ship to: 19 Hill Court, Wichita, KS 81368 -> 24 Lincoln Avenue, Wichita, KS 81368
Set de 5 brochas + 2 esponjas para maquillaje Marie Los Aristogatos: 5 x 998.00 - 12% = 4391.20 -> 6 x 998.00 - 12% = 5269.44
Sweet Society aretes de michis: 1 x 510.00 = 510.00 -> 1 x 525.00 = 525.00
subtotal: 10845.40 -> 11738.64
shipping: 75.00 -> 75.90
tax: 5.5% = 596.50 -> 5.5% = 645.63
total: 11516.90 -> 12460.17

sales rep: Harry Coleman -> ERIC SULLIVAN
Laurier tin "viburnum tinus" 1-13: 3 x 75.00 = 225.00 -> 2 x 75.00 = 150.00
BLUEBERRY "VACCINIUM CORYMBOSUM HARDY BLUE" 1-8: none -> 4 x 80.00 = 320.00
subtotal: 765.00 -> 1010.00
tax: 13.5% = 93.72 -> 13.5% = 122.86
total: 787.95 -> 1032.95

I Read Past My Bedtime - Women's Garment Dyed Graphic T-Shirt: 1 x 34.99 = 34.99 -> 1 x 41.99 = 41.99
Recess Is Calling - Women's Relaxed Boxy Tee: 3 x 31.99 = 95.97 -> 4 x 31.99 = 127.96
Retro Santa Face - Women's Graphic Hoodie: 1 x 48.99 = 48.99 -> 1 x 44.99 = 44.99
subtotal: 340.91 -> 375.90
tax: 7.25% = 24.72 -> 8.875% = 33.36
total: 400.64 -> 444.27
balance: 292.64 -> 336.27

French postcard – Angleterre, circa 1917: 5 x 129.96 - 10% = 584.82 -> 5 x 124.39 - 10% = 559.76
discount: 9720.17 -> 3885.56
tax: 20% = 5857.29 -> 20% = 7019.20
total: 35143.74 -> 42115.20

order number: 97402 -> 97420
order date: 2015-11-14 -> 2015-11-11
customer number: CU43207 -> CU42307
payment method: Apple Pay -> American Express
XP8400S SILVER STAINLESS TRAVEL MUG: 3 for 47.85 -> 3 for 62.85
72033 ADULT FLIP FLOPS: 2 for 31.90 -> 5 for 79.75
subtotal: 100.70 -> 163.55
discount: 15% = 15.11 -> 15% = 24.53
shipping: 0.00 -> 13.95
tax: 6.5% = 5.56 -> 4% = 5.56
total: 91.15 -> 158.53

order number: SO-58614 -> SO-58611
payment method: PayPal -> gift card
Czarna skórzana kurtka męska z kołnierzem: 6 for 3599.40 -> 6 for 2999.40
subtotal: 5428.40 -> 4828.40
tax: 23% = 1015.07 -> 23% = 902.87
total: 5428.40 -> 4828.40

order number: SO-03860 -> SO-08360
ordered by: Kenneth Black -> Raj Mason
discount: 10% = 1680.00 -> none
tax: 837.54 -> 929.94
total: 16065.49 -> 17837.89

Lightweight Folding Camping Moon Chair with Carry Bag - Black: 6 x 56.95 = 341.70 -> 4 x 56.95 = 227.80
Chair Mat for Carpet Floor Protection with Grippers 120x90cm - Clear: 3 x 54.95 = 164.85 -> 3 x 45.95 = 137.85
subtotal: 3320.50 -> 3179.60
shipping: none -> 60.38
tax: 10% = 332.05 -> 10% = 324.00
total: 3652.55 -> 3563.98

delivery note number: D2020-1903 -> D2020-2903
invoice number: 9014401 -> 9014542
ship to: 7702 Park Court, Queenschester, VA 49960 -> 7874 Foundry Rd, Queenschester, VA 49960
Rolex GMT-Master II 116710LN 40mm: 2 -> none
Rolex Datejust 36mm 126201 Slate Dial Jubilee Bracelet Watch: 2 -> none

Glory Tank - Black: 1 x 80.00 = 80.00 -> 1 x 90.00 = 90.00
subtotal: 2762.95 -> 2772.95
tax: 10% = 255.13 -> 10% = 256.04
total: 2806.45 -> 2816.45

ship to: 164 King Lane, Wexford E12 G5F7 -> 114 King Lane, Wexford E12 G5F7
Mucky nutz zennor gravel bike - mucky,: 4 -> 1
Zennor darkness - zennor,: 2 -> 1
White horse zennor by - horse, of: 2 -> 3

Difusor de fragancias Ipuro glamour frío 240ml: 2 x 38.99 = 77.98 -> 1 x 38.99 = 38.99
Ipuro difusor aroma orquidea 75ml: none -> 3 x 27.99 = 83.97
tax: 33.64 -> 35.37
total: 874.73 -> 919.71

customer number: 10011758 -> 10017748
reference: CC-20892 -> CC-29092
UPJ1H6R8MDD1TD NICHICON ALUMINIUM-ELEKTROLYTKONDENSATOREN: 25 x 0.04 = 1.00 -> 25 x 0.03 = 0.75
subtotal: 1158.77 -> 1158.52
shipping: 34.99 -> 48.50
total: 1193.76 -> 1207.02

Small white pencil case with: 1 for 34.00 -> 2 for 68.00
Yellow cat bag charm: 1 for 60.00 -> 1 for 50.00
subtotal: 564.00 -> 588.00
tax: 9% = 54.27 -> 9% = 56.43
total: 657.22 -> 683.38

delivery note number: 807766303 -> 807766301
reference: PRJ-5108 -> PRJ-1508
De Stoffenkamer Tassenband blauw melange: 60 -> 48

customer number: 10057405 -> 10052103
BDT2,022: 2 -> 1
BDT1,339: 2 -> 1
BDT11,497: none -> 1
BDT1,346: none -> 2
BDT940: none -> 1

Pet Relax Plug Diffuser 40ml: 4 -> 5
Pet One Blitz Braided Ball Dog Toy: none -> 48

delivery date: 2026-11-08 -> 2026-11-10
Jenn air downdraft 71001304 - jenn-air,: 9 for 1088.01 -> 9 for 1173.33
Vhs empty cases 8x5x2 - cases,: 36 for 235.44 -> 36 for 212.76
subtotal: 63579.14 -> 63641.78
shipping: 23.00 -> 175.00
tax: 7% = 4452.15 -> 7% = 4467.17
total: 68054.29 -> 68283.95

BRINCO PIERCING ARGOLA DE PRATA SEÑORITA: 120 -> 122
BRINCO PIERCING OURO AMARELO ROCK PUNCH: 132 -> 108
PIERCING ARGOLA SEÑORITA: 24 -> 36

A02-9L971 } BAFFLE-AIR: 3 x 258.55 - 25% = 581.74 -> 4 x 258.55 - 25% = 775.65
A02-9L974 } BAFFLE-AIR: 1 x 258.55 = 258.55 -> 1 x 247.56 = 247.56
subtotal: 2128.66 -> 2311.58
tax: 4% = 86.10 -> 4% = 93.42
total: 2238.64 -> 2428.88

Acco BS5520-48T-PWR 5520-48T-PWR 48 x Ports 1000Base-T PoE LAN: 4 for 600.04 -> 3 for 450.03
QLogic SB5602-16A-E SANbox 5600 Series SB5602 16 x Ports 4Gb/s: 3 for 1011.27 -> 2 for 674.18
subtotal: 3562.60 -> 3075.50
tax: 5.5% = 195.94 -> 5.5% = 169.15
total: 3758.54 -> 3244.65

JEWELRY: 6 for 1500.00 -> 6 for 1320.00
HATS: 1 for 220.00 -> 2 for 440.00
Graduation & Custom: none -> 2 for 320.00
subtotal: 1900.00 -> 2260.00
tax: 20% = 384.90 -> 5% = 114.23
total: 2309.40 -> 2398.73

§

## Work request
Please output exactly the lines between the one holding "XP8400S SILVER STAINLESS" and the one holding "invoice number: 9014401 -> 9014542" in the records above, inclusive, and nothing more.

## Exercise solution
XP8400S SILVER STAINLESS TRAVEL MUG: 3 for 47.85 -> 3 for 62.85
72033 ADULT FLIP FLOPS: 2 for 31.90 -> 5 for 79.75
subtotal: 100.70 -> 163.55
discount: 15% = 15.11 -> 15% = 24.53
shipping: 0.00 -> 13.95
tax: 6.5% = 5.56 -> 4% = 5.56
total: 91.15 -> 158.53

order number: SO-58614 -> SO-58611
payment method: PayPal -> gift card
Czarna skórzana kurtka męska z kołnierzem: 6 for 3599.40 -> 6 for 2999.40
subtotal: 5428.40 -> 4828.40
tax: 23% = 1015.07 -> 23% = 902.87
total: 5428.40 -> 4828.40

order number: SO-03860 -> SO-08360
ordered by: Kenneth Black -> Raj Mason
discount: 10% = 1680.00 -> none
tax: 837.54 -> 929.94
total: 16065.49 -> 17837.89

Lightweight Folding Camping Moon Chair with Carry Bag - Black: 6 x 56.95 = 341.70 -> 4 x 56.95 = 227.80
Chair Mat for Carpet Floor Protection with Grippers 120x90cm - Clear: 3 x 54.95 = 164.85 -> 3 x 45.95 = 137.85
subtotal: 3320.50 -> 3179.60
shipping: none -> 60.38
tax: 10% = 332.05 -> 10% = 324.00
total: 3652.55 -> 3563.98

delivery note number: D2020-1903 -> D2020-2903
invoice number: 9014401 -> 9014542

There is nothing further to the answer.